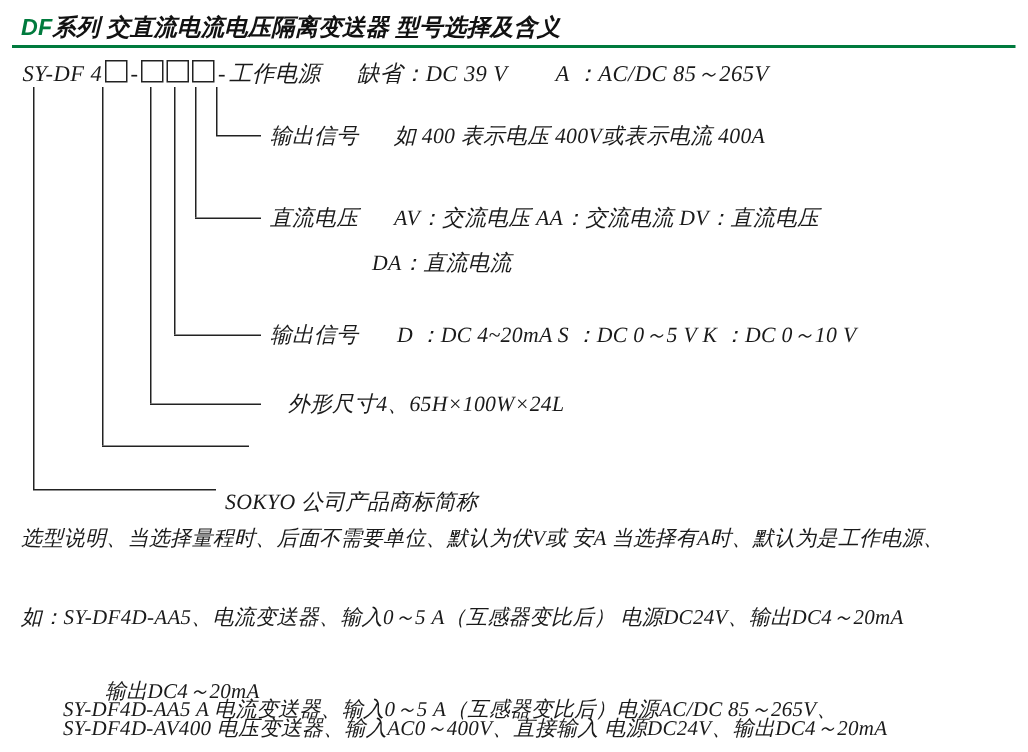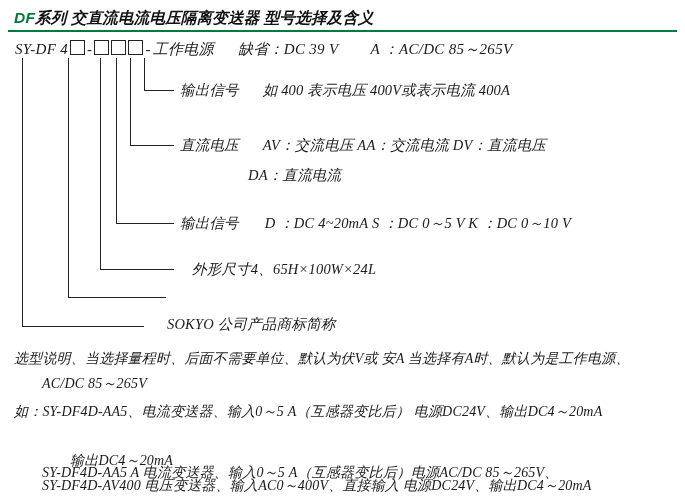--- a/index.html
+++ b/index.html
@@ -135,24 +135,23 @@
   <div class="lbl" style="left:180px; top:214px;">
     <span>输出信号</span>
     <span style="padding-left:22px;">D ：DC 4~20mA         S ：DC 0～5 V         K ：DC 0～10 V</span>
   </div>
 
   <div class="lbl" style="left:180px; top:260px;margin-left:12px;">
     <span>外形尺寸4、65H×100W×24L</span>
   </div>
 
 
-  <div class="lbl" style="left:150px; top:315px;margin-left:17px;">
+  <div class="lbl" style="left:150px; top:325px;">
     <span>SOKYO 公司产品商标简称</span>
   </div>
 
   <div class="note" style="left:14px; top:350px;">选型说明、当选择量程时、后面不需要单位、默认为伏V或 安A 当选择有A时、默认为是工作电源、</div>
-  <div class="note" style="left:42px; top:375px;">AC/DC 85～265V</div>
   <div class="note" style="left:14px; top:403px;">如：SY-DF4D-AA5、电流变送器、输入0～5 A（互感器变比后）    电源DC24V、输出DC4～20mA</div>
   <div class="note" style="left:42px; top:428px;margin-top:36px;">SY-DF4D-AA5 A 电流变送器、输入0～5 A（互感器变比后）电源AC/DC 85～265V、</div>
   <div class="note" style="left:70px; top:452px;">输出DC4～20mA</div>
   <div class="note" style="left:42px; top:477px;">SY-DF4D-AV400 电压变送器、输入AC0～400V、直接输入    电源DC24V、输出DC4～20mA</div>
 
 </div>
 
 </body></html>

# [EXERCISE AIM]
Every line above should be transcribed word for word; leave the pictures out.

# [EXPECTED ANSWER]
--- a/index.html
+++ b/index.html
@@ -135,24 +135,23 @@
   <div class="lbl" style="left:180px; top:214px;">
     <span>输出信号</span>
     <span style="padding-left:22px;">D ：DC 4~20mA         S ：DC 0～5 V         K ：DC 0～10 V</span>
   </div>
 
   <div class="lbl" style="left:180px; top:260px;margin-left:12px;">
     <span>外形尺寸4、65H×100W×24L</span>
   </div>
 
 
-  <div class="lbl" style="left:150px; top:315px;margin-left:17px;">
+  <div class="lbl" style="left:150px; top:325px;">
     <span>SOKYO 公司产品商标简称</span>
   </div>
 
   <div class="note" style="left:14px; top:350px;">选型说明、当选择量程时、后面不需要单位、默认为伏V或 安A 当选择有A时、默认为是工作电源、</div>
-  <div class="note" style="left:42px; top:375px;">AC/DC 85～265V</div>
   <div class="note" style="left:14px; top:403px;">如：SY-DF4D-AA5、电流变送器、输入0～5 A（互感器变比后）    电源DC24V、输出DC4～20mA</div>
   <div class="note" style="left:42px; top:428px;margin-top:36px;">SY-DF4D-AA5 A 电流变送器、输入0～5 A（互感器变比后）电源AC/DC 85～265V、</div>
   <div class="note" style="left:70px; top:452px;">输出DC4～20mA</div>
   <div class="note" style="left:42px; top:477px;">SY-DF4D-AV400 电压变送器、输入AC0～400V、直接输入    电源DC24V、输出DC4～20mA</div>
 
 </div>
 
 </body></html>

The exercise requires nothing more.